Barbie is the second-highest grossing film of the year, but not every country is loving the Margot Robbie-starring movie.

On Wednesday, multiple outlets reported that Kuwait has moved to ban Barbie from playing in theaters after the country's film censorship committee chairman Lafi Al-Subaie said Greta Gerwig's comedy “[carries] ideas that encourage unacceptable behavior and distort society’s values.”

Kuwait's ban of the film comes after Lebanon's culture minister Mohammad Mortada also moved to restrict Barbie from screening across the country. He claimed the film "promoted homosexuality" and contradicted values related to faith and morality, according to Reuters.

Mortada published an announcement asking Lebanon's General Security agency, responsible for censorship decisions in the country, to take action to prevent the film from playing in theaters, the outlet reported.

Barbie, which features LGBTQ+ actors Scott Evans, Alexandra Shipp and Hari Nef in addition to leads Robbie, 33, and Ryan Gosling, has also been banned in Vietnam for an entirely separate reason.

On July 5, Vietnam's Ministry of Culture, Sports and Tourism announced it revoked Barbie's license to play in theaters over a world map displayed in the film that its government deemed offensive over a long-disputed maritime border with China, per NBC News and Reuters.
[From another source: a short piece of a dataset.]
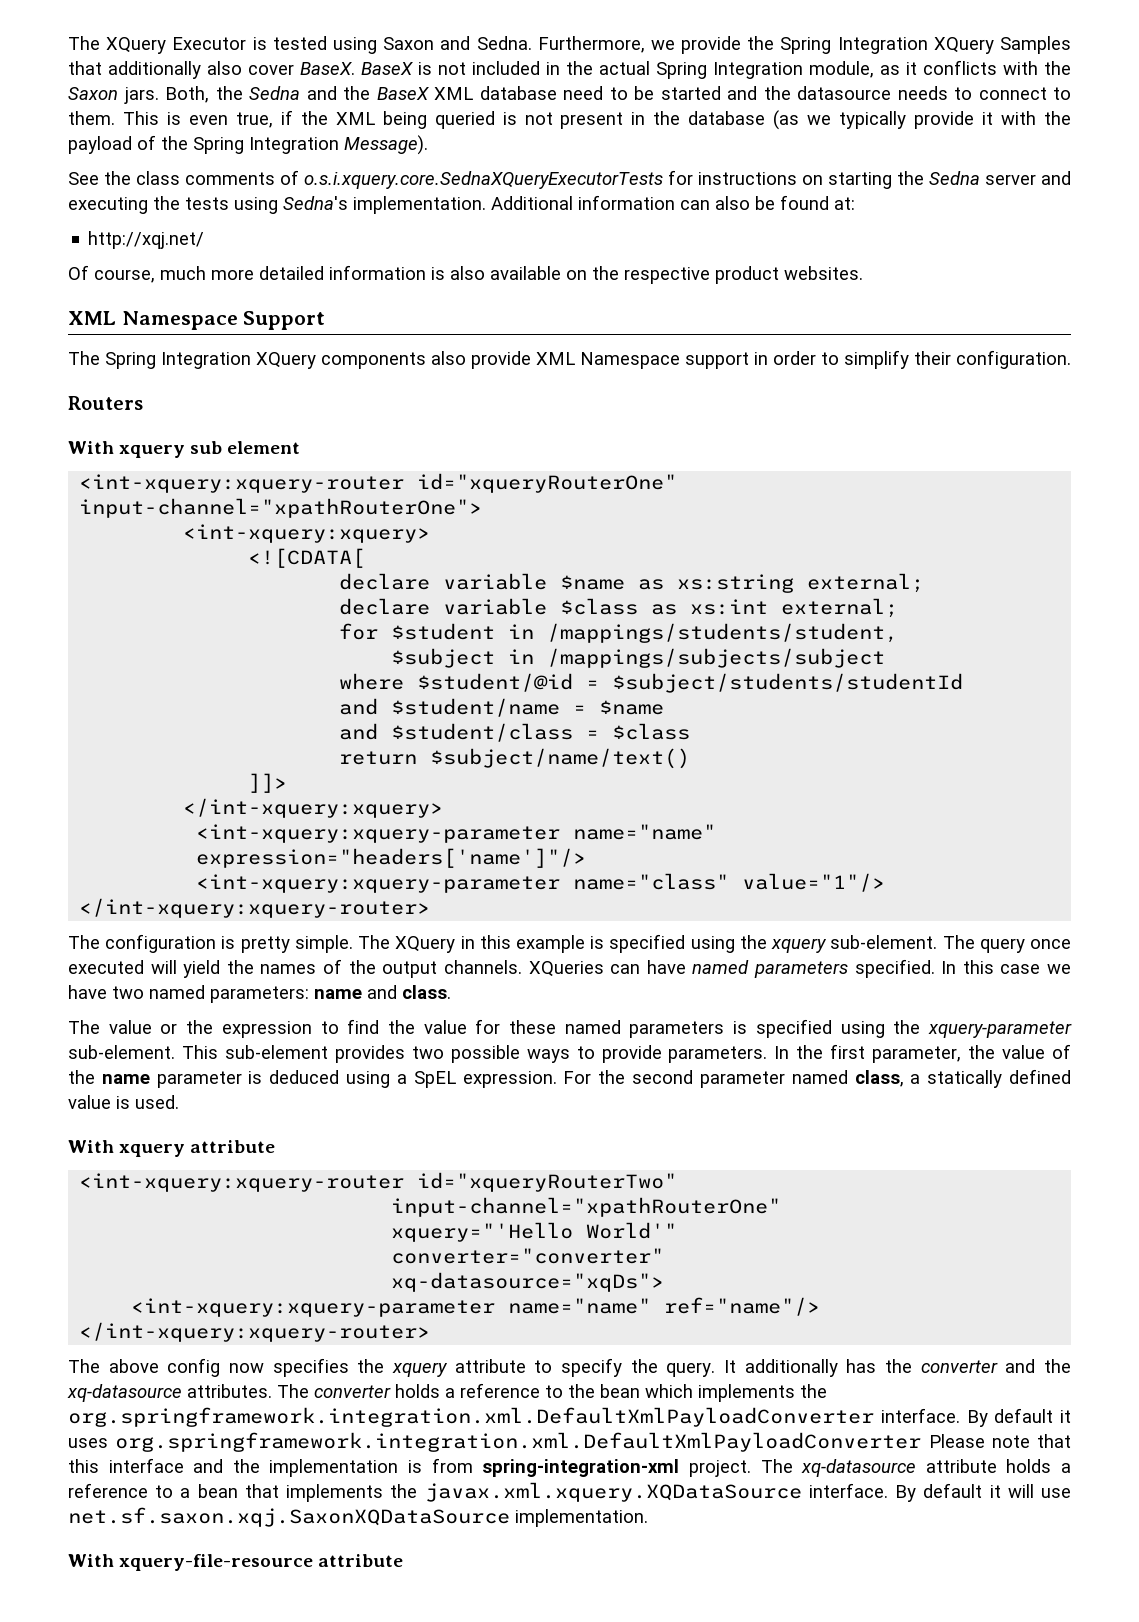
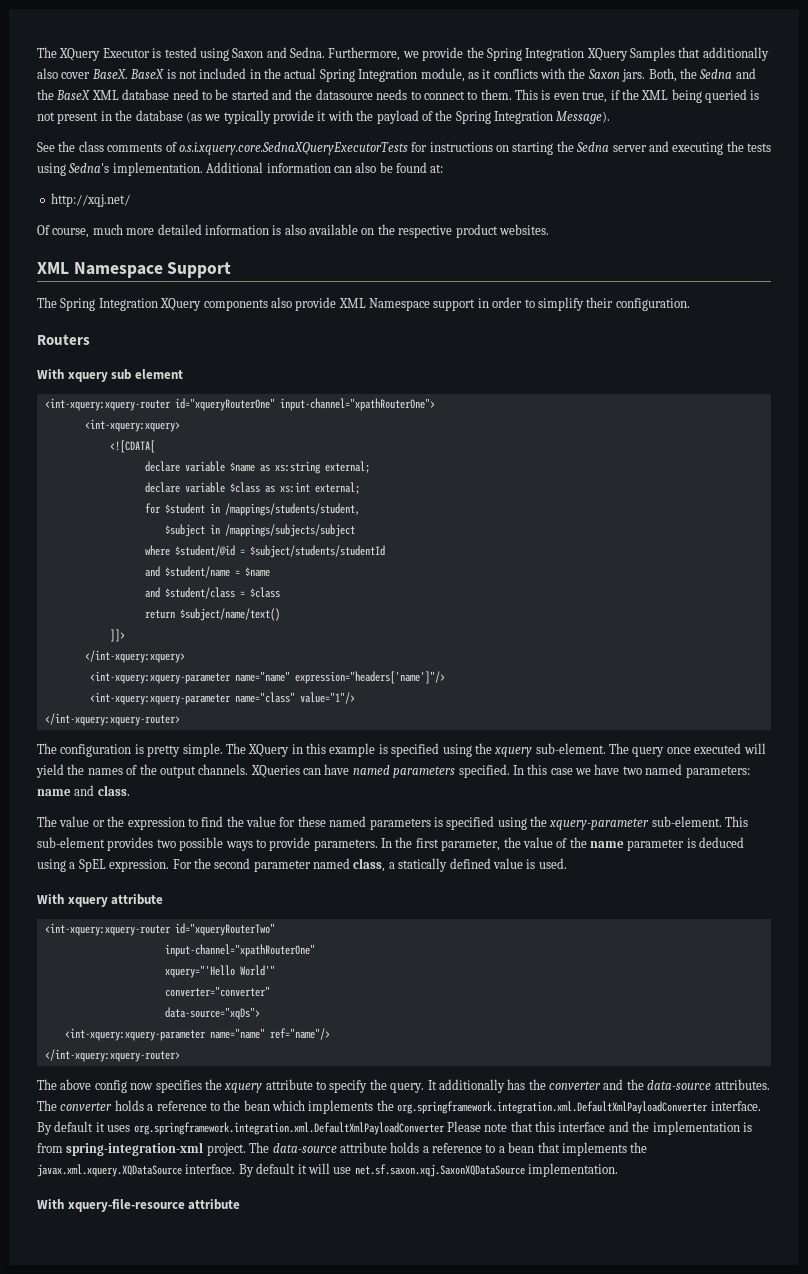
[391,1272,665,1292] xq-datasource="xqDs"> -> [164,1007,260,1020] data-source="xqDs">
[67,1384,182,1402] xq-datasource -> [647,1080,712,1090] data-source
[801,1459,917,1477] xq-datasource -> [272,1143,337,1153] data-source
A scene set at Weird Barbie's (Kate McKinnon) home in Barbie Land shows Robbie's Barbie in front of a crudely drawn world map that features a backward S-shaped line near its depiction of Asia. Vietnam appeared to interpret the image as a "nine-dash line" that illustrates China's unilateral territorial claim over the South China Sea, which is disputed by a number of countries in the region.

"We do not grant license for the American movie 'Barbie' to release in Vietnam because it contains the offending image of the nine-dash line," a Vietnamese state-run newspaper reported on July 3, according to Reuters.

The outlet reported that Chinese maps use the "nine-dash line" to illustrate the country's claim over the territory, even though a 2016 ruling by an international court in The Hague rejected the claim.

“The map in Barbie Land is a whimsical, child-like crayon drawing,” Warner Bros. told NBC News in a statement in July. “The doodles depict Barbie’s make-believe journey from Barbie Land to the real world. It was not intended to make any type of statement.”

Robbie responded to fan theories that Ken (Gosling) is gay in an interview with British LBGTQ magazine Attitude ahead of the film’s release, in which she noted that while Barbie is inclusive, all of the characters in Barbie Land "are dolls."

"So, they don’t have actually have sexual orientations because they don’t have any reproductive organs, we figured,” she said at the time.

The film opened in Saudi Arabia and the United Arab Emirates on Thursday after local censors suggested some edits to the film that delayed its originally intended release on July 21, as The Hollywood Reporter reported. The outlet noted that it remains unclear whether parts of the film had been cut in order for it to release in those countries.

An official source told Reuters on Monday that Barbie had also been banned in Algeria, after the movie had been playing in theaters in the African country for weeks, because it "promotes homosexuality and other Western deviances" and "does not comply with Algeria's religious and cultural beliefs."

Per Deadline, the movie was banned in Algeria for "damaging morals," citing private news organization 24H Algérie.

Barbie is in theaters across the U.S. now.